Clique para ouvir, de Chopin, a Tarantela em Lá bemol Maior, op. 43, na interpretação de Shura Cherkassky:
https://www.youtube.com/watch?v=oAjsC9W_phM
Ao longo desses anos tenho ressaltado a diferença entre notáveis pianistas de antanho e aqueles das gerações mais recentes. Vendo-se vídeos de Cherkassky, as maiores dificuldades pianísticas são transpostas sem quaisquer “recursos” corporais e teatralidade. Tem-se a impressão nítida de que toda a mensagem está a ser transmitida, apenas ela, na sua integridade. O Eu do músico é passado ao público através do conteúdo que está a ser transmitido e interpretado após debruçamento pormenorizado sobre a composição, pois ela é essencial e duradoura.
Essas considerações fazem-me pensar no aperfeiçoamento tecnológico relacionado à apresentação pública gravada e filmada. Se verificarmos o vídeo abaixo, a câmara situa-se ao alto e por trás do pianista. A gravação é de um recital em 1993 no Carnegie Hall de Nova York. Cherkassky tinha 84 anos. A aclamação aos encores é total. A câmara capta bem as mãos de Cherkassky. Nenhum gesto para impactar o público, nenhum trejeito facial após cada execução. Tudo está lá e a mensagem, mormente no caso da hipertranscendente Islamey, de Balakirev, é assimilada integralmente, assim como nas outras criações interpretadas.
Clique para ouvir, de Balakirev, Islamey e outros peças mais de Anton Rubinstein, Rachmaninov e Morton Gould, apresentadas como encores em gravação ao vivo (1993), na interpretação magistral de Shura Cherkassky:
https://www.youtube.com/watch?v=_oGB8CC4mJE
Estou convencido de que a parafernália tecnológica utilizada para assimilar o gestual e a indumentária por vezes extravagante do intérprete tem sido impactante para as novas gerações, causando-lhes maravilhamento. Essa assertiva pode ter consequências futuras para novéis intérpretes, que, ao terem as “câmaras” como verdade basilar, transferem para elas parte da concentração.
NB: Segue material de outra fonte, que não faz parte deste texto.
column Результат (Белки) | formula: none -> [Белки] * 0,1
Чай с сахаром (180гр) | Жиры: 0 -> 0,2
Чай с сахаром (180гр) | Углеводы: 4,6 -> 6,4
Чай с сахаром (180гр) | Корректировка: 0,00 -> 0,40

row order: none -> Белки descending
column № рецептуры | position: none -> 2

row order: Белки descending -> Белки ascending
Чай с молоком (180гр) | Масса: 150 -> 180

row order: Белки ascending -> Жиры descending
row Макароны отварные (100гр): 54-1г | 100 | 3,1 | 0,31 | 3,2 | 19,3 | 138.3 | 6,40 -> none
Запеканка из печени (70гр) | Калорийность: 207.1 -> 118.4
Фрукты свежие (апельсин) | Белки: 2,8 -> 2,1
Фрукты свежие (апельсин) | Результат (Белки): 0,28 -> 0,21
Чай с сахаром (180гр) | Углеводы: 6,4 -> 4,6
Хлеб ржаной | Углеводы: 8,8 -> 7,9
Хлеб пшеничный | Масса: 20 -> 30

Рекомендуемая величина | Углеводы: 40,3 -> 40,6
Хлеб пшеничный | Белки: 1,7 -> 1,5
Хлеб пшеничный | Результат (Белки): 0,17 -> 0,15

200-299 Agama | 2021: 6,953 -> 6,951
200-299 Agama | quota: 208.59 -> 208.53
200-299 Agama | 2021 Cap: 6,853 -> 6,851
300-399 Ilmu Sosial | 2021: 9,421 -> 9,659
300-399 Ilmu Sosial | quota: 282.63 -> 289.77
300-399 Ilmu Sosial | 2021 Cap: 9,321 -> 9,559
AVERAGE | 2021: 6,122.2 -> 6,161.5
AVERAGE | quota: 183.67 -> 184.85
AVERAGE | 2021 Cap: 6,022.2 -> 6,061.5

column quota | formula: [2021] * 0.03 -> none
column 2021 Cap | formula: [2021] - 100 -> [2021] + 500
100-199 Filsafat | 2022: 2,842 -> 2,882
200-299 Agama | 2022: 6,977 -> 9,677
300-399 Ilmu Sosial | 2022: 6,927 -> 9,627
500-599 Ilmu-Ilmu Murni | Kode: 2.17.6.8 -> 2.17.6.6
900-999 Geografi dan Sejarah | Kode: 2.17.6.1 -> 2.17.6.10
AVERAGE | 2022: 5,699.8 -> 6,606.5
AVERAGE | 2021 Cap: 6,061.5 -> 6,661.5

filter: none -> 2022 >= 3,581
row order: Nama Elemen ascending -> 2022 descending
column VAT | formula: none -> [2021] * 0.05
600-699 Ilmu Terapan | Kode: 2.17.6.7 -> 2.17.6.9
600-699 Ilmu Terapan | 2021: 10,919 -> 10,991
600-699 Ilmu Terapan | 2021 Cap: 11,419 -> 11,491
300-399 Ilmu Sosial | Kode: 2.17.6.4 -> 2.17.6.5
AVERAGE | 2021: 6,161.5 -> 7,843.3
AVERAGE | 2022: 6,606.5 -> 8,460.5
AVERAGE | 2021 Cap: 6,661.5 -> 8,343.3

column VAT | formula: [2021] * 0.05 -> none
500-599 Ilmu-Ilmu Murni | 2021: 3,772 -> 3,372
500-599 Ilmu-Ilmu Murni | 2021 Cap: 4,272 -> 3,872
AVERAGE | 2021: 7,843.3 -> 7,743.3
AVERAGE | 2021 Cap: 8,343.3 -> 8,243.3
Já abordei esse fato em muitos posts anteriores. O visual a preponderar. A própria apreensão do conteúdo de uma obra, por mais virtuoses que sejam os novos intérpretes, mormente os oriundos do Extremo Oriente ou do Leste Europeu, sofre a influência dessas novas engenhocas. Entrevistados, alguns desses intérpretes comentam suas carreiras, suas viagens e recepções, mas pouco têm a dizer sobre as obras que executarão e, quando o fazem, há o lugar comum, aprendido de maneira superficial através da oralidade ou de revistas ou livros.
Ouvir Shura Cherkassky é gratificante, pois impera a competência plena e a naturalidade da transmissão, fatores fulcrais para a real compreensão de uma obra.
The Ukrainian-born pianist Shura Cherkassky (1909-1995) was one of the greatest of the 20th century, though somewhat forgotten today. Listening to him is always a pleasure, because he respects tradition without losing spontaneity. An absolute virtuoso, making beautiful music pour from under his fingers.